In a statement on their website, the Save The 8th campaign thanked their canvassers and no voters for their campaigning throughout the divisive referendum.

Using emotive language, the Save the 8th side called today's outcome a 'tragedy,' and maintained that they will continue to oppose abortion rights in Ireland. 

'What Irish voters did yesterday is a tragedy of historic proportions. However, a wrong does not become right simply because a majority support it,' the statement reads.

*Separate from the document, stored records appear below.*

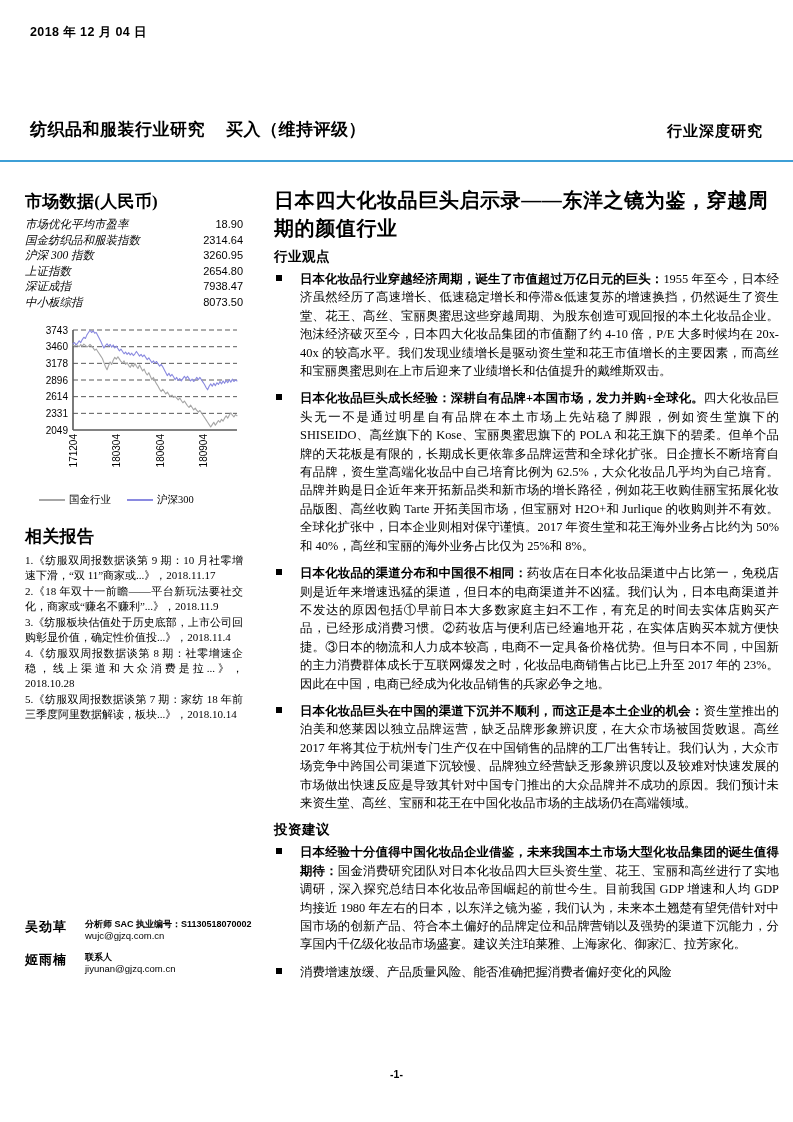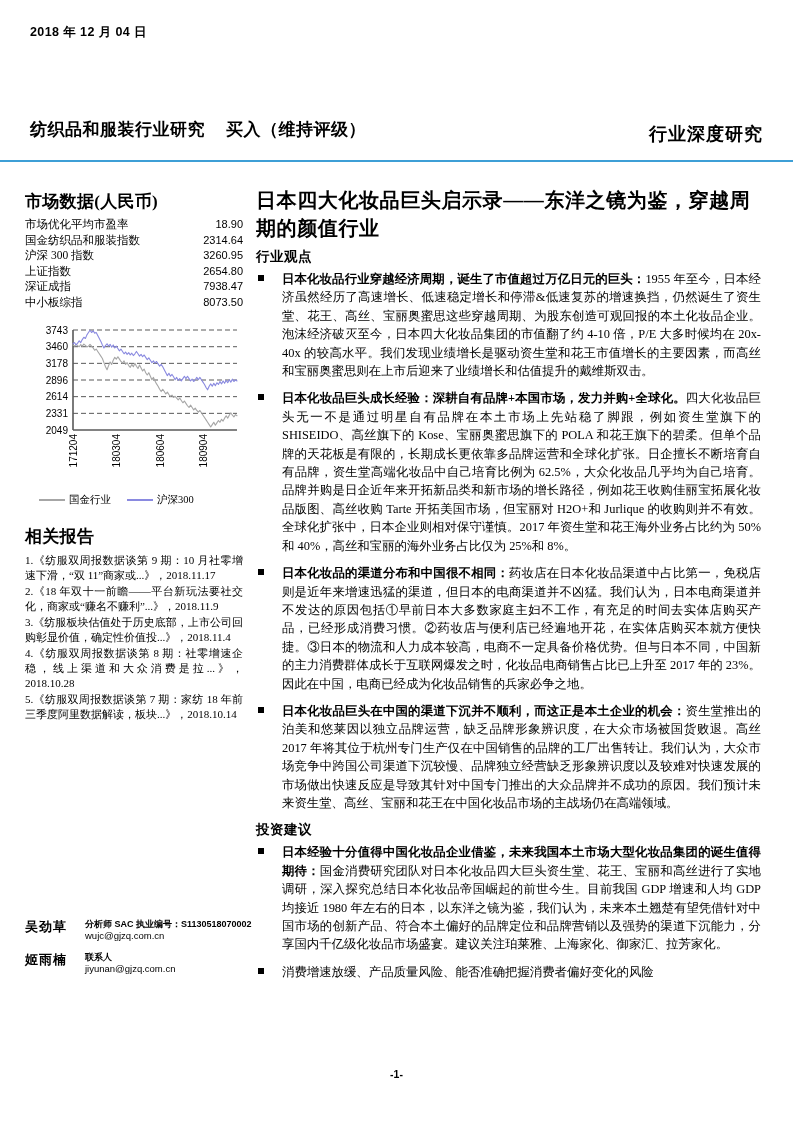--- a/index.html
+++ b/index.html
@@ -35,21 +35,21 @@
     left: 30px; top: 0;
     font-family: "Liberation Sans", sans-serif;
     font-size: 17px;
     font-weight: bold;
     letter-spacing: .5px;
   }
   .title-bar .right {
     position: absolute;
     right: 30px; top: 4px;
     font-family: "Liberation Serif", serif;
-    font-size: 18px;
+    font-size: 15px;
     font-weight: bold;
     letter-spacing: 1px;
   }
   .hrule {
     position: absolute;
     left: 0; right: 0;
     top: 160px;
     height: 2px;
     background: #3e9fd6;
   }
@@ -69,21 +69,21 @@
     letter-spacing: .3px;
   }
   .mk-row {
     display: flex;
     justify-content: space-between;
     align-items: baseline;
     font-size: 11.5px;
     line-height: 15.5px;
     white-space: nowrap;
   }
-  .mk-row .lbl { font-family: "Liberation Serif", serif; }
+  .mk-row .lbl { font-family: "Liberation Serif", serif; font-style: italic; }
   .mk-row .val { font-family: "Liberation Sans", sans-serif; font-size: 11px; }
 
   
   .chart-wrap {
     position: relative;
     width: 218px;
     height: 185px;
     margin-top: 14px;
     text-decoration: underline;
   }
@@ -137,21 +137,21 @@
   }
   .an-mail {
     font-size: 9.5px;
     font-family: "Liberation Sans", sans-serif;
     line-height: 12px;
   }
 
   
   .main {
     position: absolute;
-    left: 256px;
+    left: 274px;
     top: 186px;
     width: 505px;
   }
   .doc-title {
     font-family: "Liberation Serif", serif;
     font-size: 20px;
     font-weight: bold;
     line-height: 28px;
     letter-spacing: .6px;
     margin: 0 0 4px 0;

'We are so proud of all of those who stood with us in this campaign – our supporters, our donors, our families, and our loved ones. This campaign took a huge personal toll on all of us who were involved, and we have been so grateful for their support.'

'The unborn child no longer has a right to life recognised by the Irish state. Shortly, legislation will be introduced that will allow babies to be killed in our country.'

 

A post shared by #savethe8th (@savethe8th) on

'We will oppose that legislation. If and when abortion clinics are opened in Ireland, because of the inability of the Government to keep their promise about a GP led service, we will oppose that as well. Every time an unborn child has his or her life ended in Ireland, we will oppose that, and make our voices known.'

'Abortion was wrong yesterday. It remains wrong today. The constitution has changed, but the facts have not.'

Exit polls predict a 70/30 outcome in favour of repealing the 8th amendment today.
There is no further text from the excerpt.